The ocaml standard library is minimal to a fault. It's just enough to implement the compiler itself. For higher level operations like starts_with, you use libraries. The Batteries library for example provides what you want:
It's a problem. Until people have standardized on which 'better standard library' to use, programs will keep building from these too low level building blocks.
It is a style, not a problem. OCaml had been there a long long time. I've brushed with it a couple of times over the years, and every time the same thing.
You look at some random OCaml code, and it looks like this:
when String.length line > 4 && String.sub line 0 3 = "+++"
I'm looking at it, and I'm not even sure - is it a bug there? Should it be '>=3' or they've really wanted to say '> 4'. Numbers all other the place? Ten different variants of equal signs?

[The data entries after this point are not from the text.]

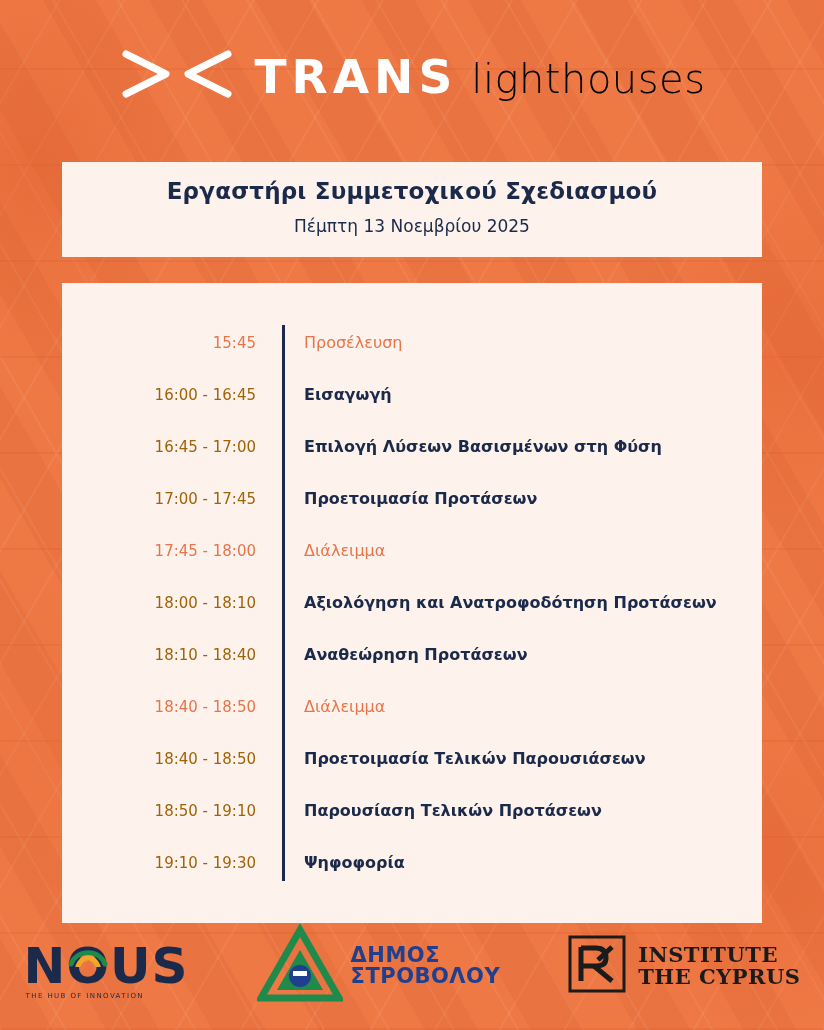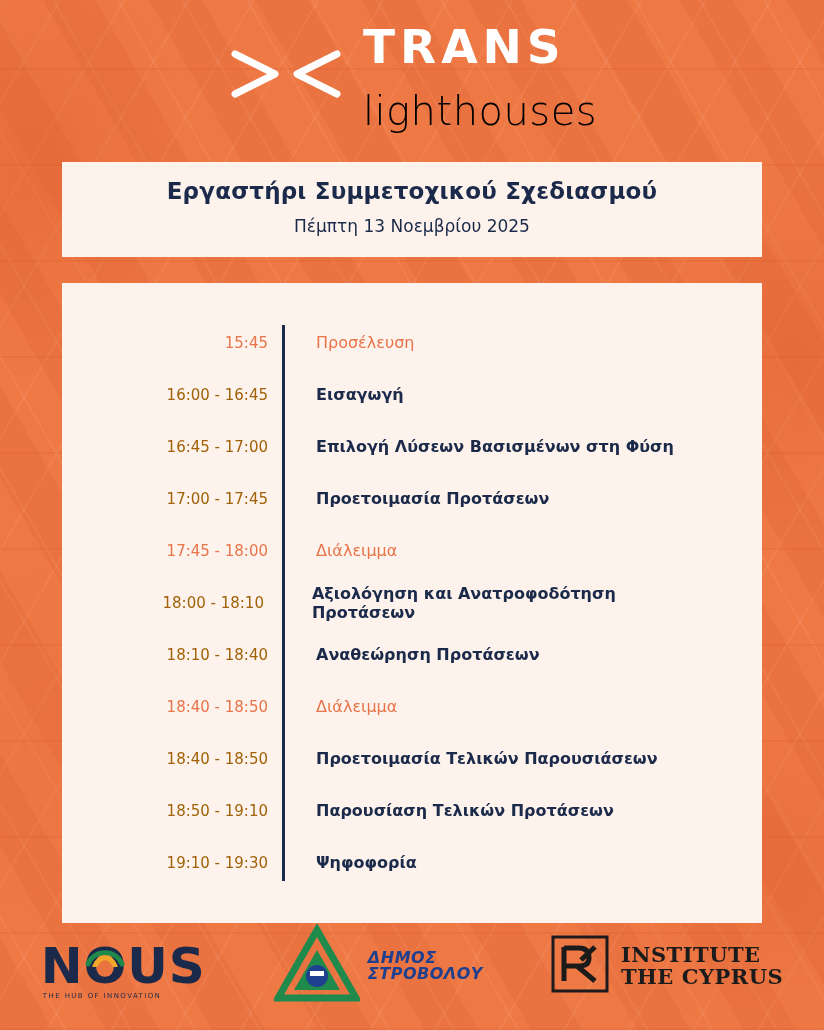"TRANS" .logo-type { flex-direction: column -> none }
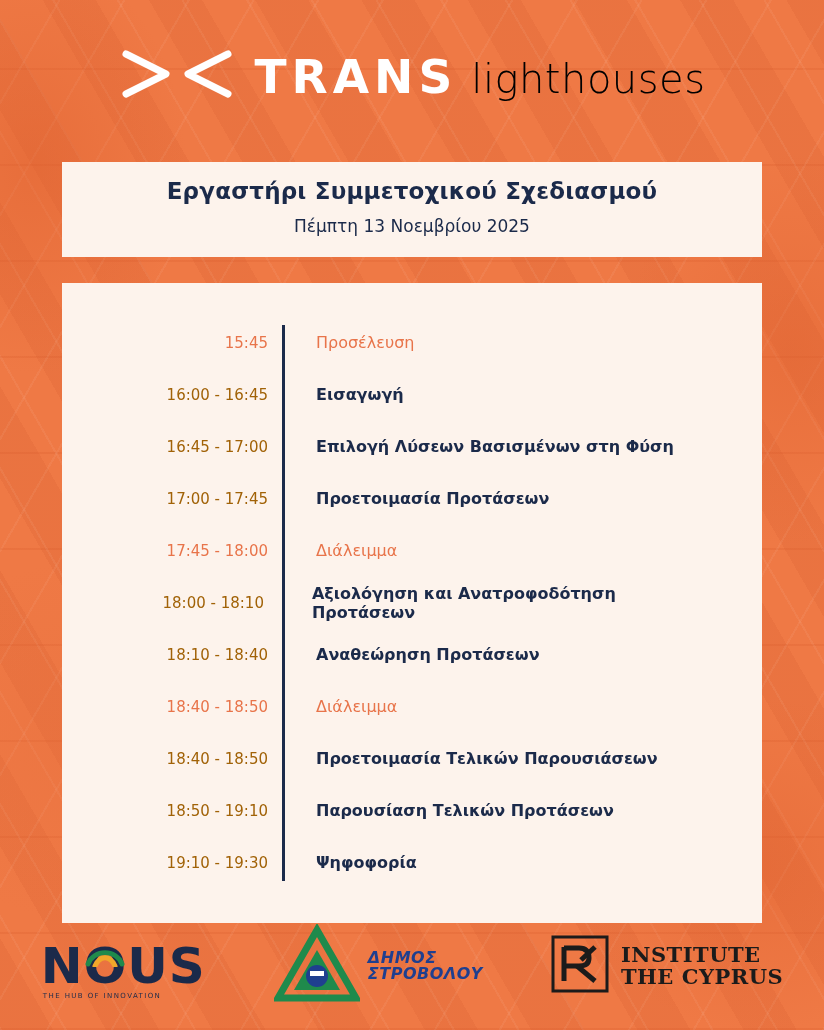"15:45" .agenda-list { padding: 0 48px -> 0 36px }
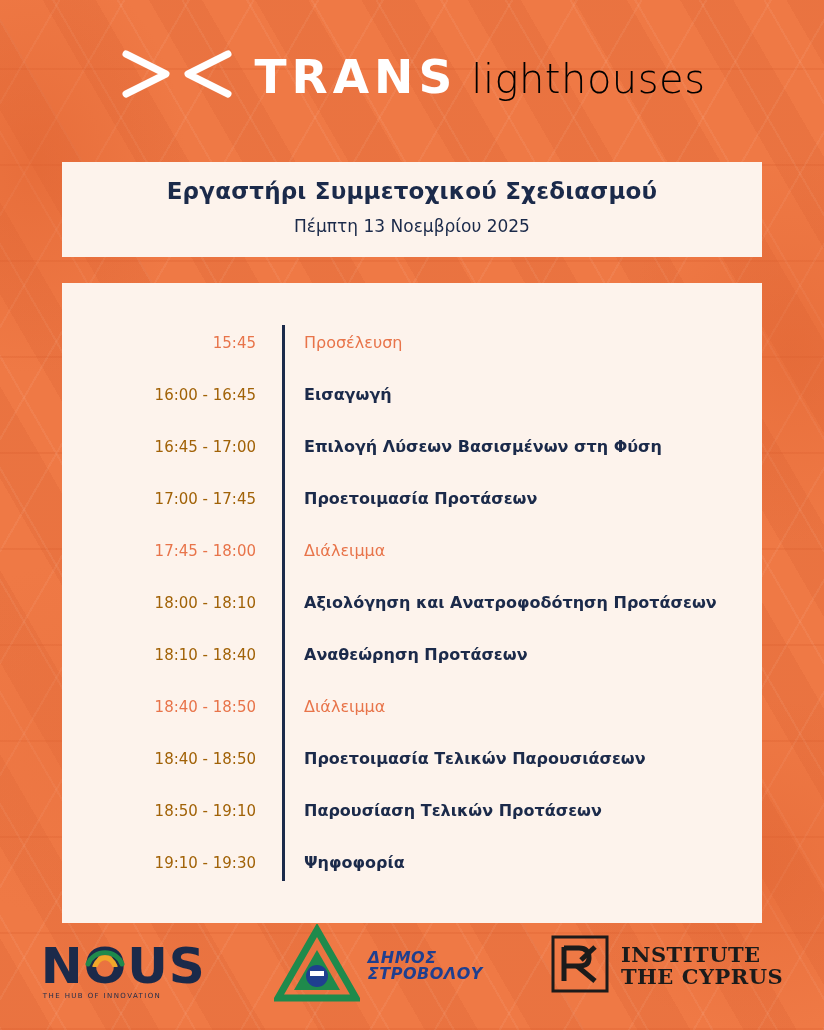"ΔΗΜΟΣ" .strovolos-text { font-size: 16px -> 21px; font-style: italic -> none }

You can call it a style if that makes a difference. I think there are reasons behind that style, and I think the too minimal standard library is the main reason. The lack of a good package manager until recently may be another contributing reason.
I hesitate to answer your hyperbole about ten variants of equal signs. It's not uncommon for languages to have two notions of equality like ocaml has (or even more): Here's Python for example:
http://stackoverflow.com/questions/132988/is-there-a-differe...
To answer your original question of why anyone would prefer to not use startswith: I don't think anyone does.